Yongtae “Yogi” Park (Graphic Designer, UX Designer) completed his 4th week helping create the social media images for these weekly progress update blogs. This week Yongtae created 10 new images and made adjustments to the past three images based on manager feedback. He corrected some typos in some of the text and reworked one asset with an entirely new image. The images for the new assets were brought from Unsplash, Pixabay and Master Graphics. Below you can see the images he created.
Vera Timokhina (Software Engineer) completed her 3rd week helping with the Highest Good Network software. This week Vera worked on displaying weekly tangible time logged so far on a person’s report page. She managed to collect the data about weekly tangible time by the user on the backend and pass this data to the frontend. Vera started to refactor the people report component. She also worked with Eiki on the tasks notifications. They configured the controller so that it now returns the information about notifications and they decided how they will save and update the information about these notifications. See pictures below for some of this work.

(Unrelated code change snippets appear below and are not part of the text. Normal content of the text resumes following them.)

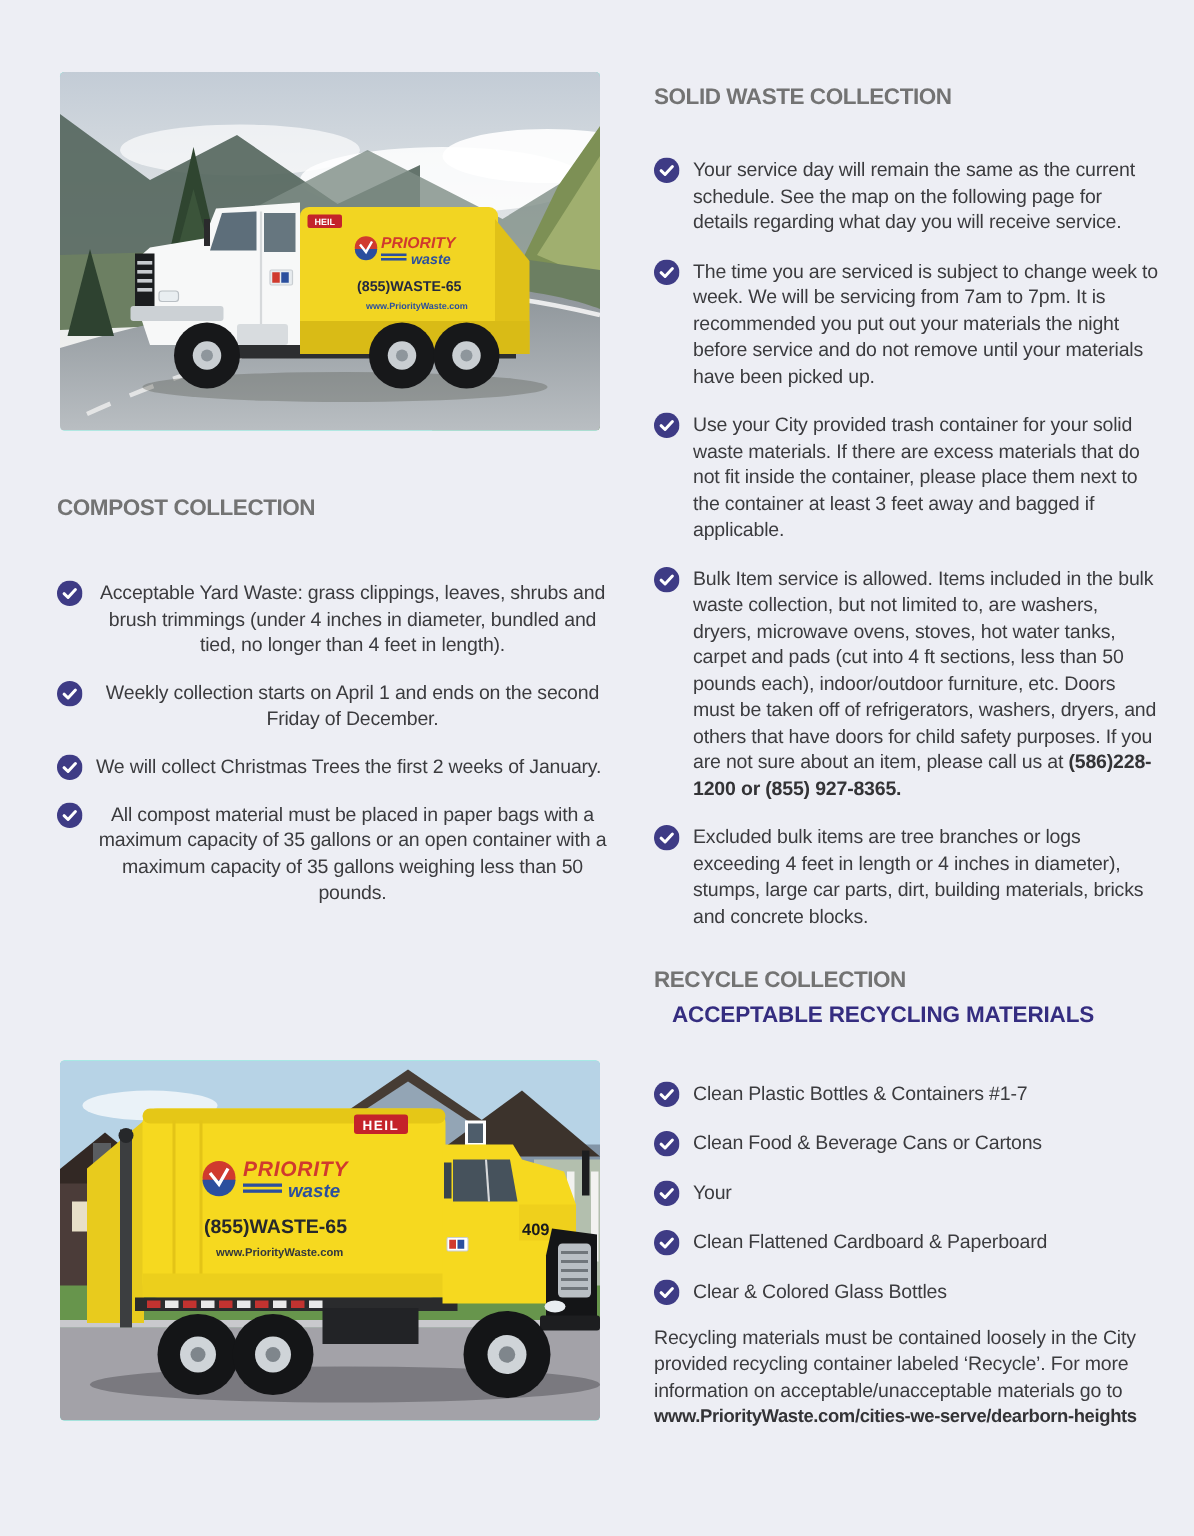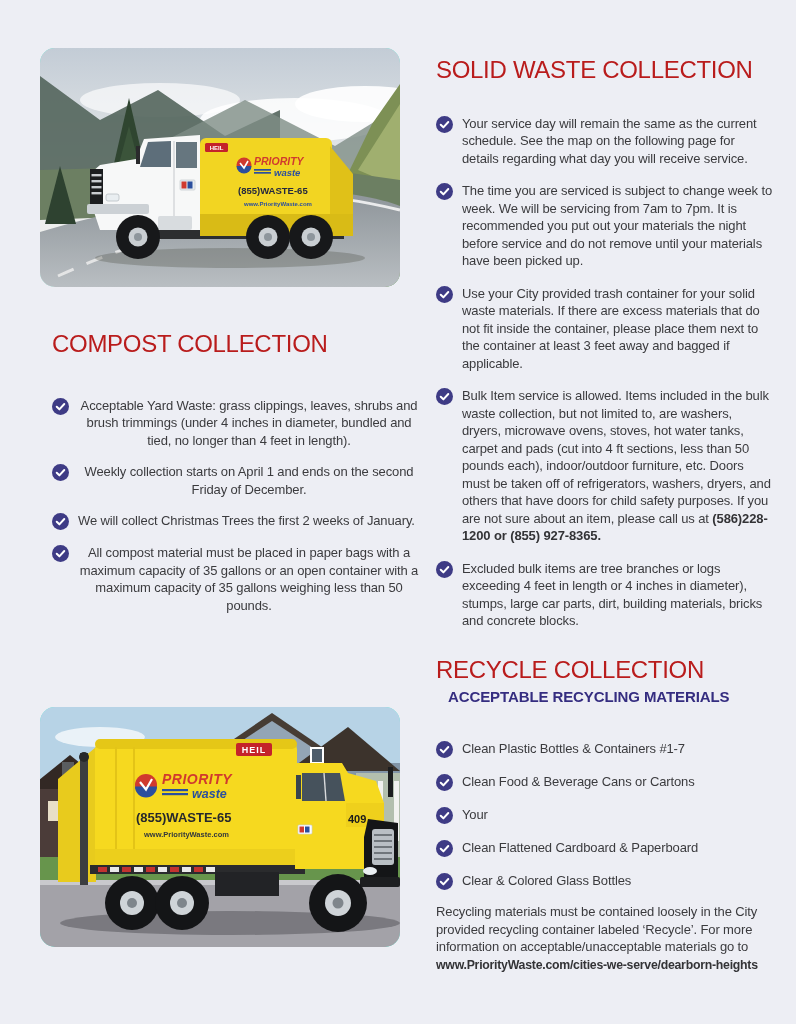--- a/index.html
+++ b/index.html
@@ -19,7 +19,7 @@
   #compost-section{left:52px;top:330px;width:368px;}
   #right-column{left:436px;top:56px;width:338px;}
   h1.hd{
-    margin:0;color:#b91c1c;font-size:24px;font-weight:normal;
+    margin:0;color:#737373;font-size:15px;font-weight:bold;
     letter-spacing:-0.3px;line-height:1.15;
   }
   h2.subhd{

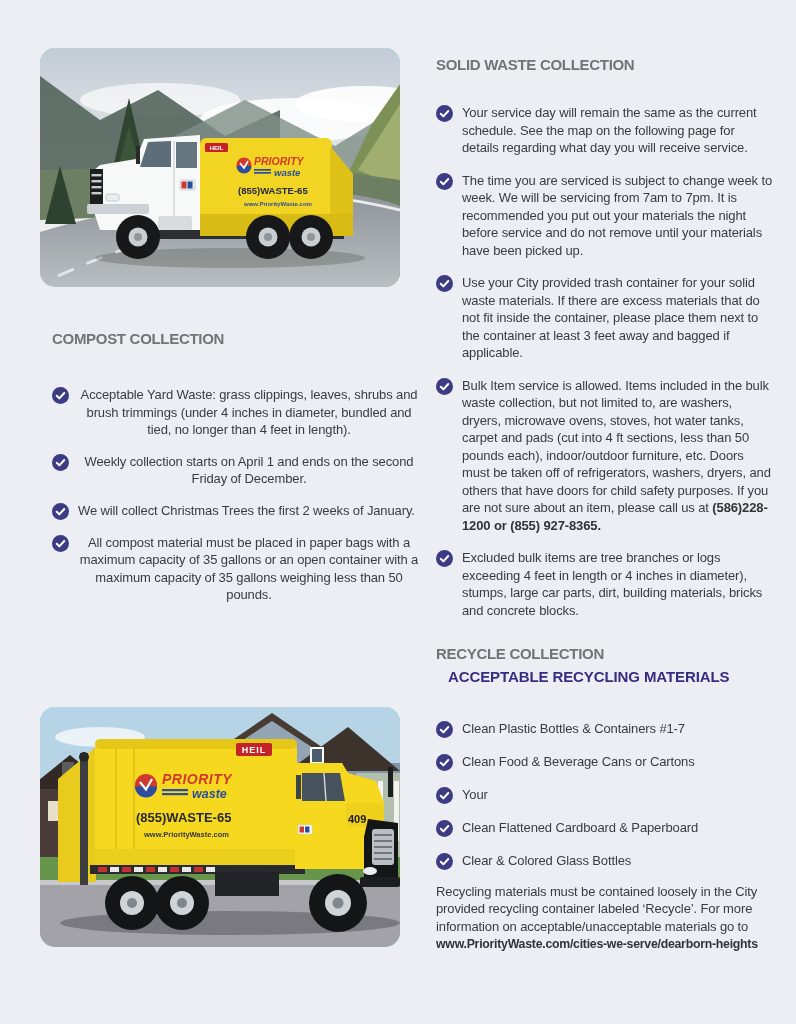--- a/index.html
+++ b/index.html
@@ -12,7 +12,7 @@
     overflow:hidden;
   }
   .page{position:absolute;inset:0;}
-  .img-card{position:absolute;border-radius:15px;overflow:hidden;background:#5eead4;}
+  .img-card{position:absolute;border-radius:3px;overflow:hidden;background:#5eead4;}
   #img-top{left:40px;top:48px;width:360px;height:239px;}
   #img-bottom{left:40px;top:707px;width:360px;height:240px;}
   .section{position:absolute;}

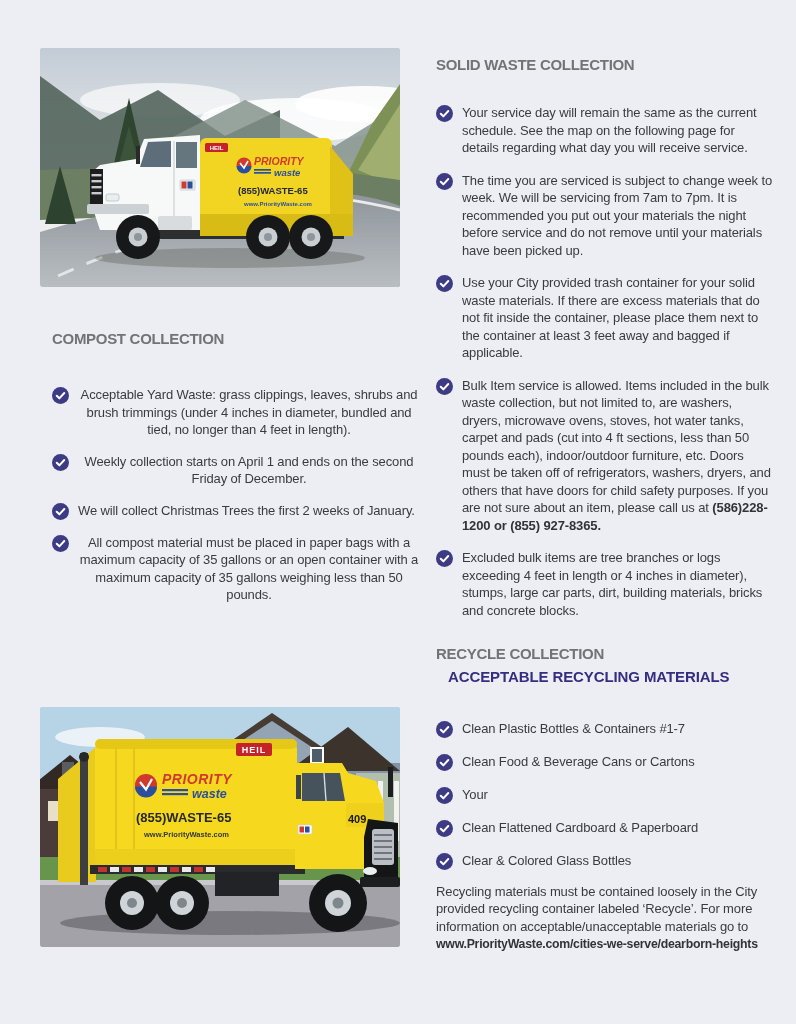--- a/index.html
+++ b/index.html
@@ -16,7 +16,7 @@
   #img-top{left:40px;top:48px;width:360px;height:239px;}
   #img-bottom{left:40px;top:707px;width:360px;height:240px;}
   .section{position:absolute;}
-  #compost-section{left:52px;top:330px;width:368px;}
+  #compost-section{left:38px;top:330px;width:368px;}
   #right-column{left:436px;top:56px;width:338px;}
   h1.hd{
     margin:0;color:#737373;font-size:15px;font-weight:bold;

Jason Kim (Software Engineer) completed his 2nd week helping with the Highest Good Network software. This week Jason was mostly bogged down with Git. It wouldn’t sync with changes in the dev branch for some reason. He had to play around with it and eventually got it working, for now. Then Jason was able to review and approve a few PR’s related to the management dashboard from Yiyun, and also continued to work on the progress bar implementation. The component is still a work in progress. See pictures below for some of this work.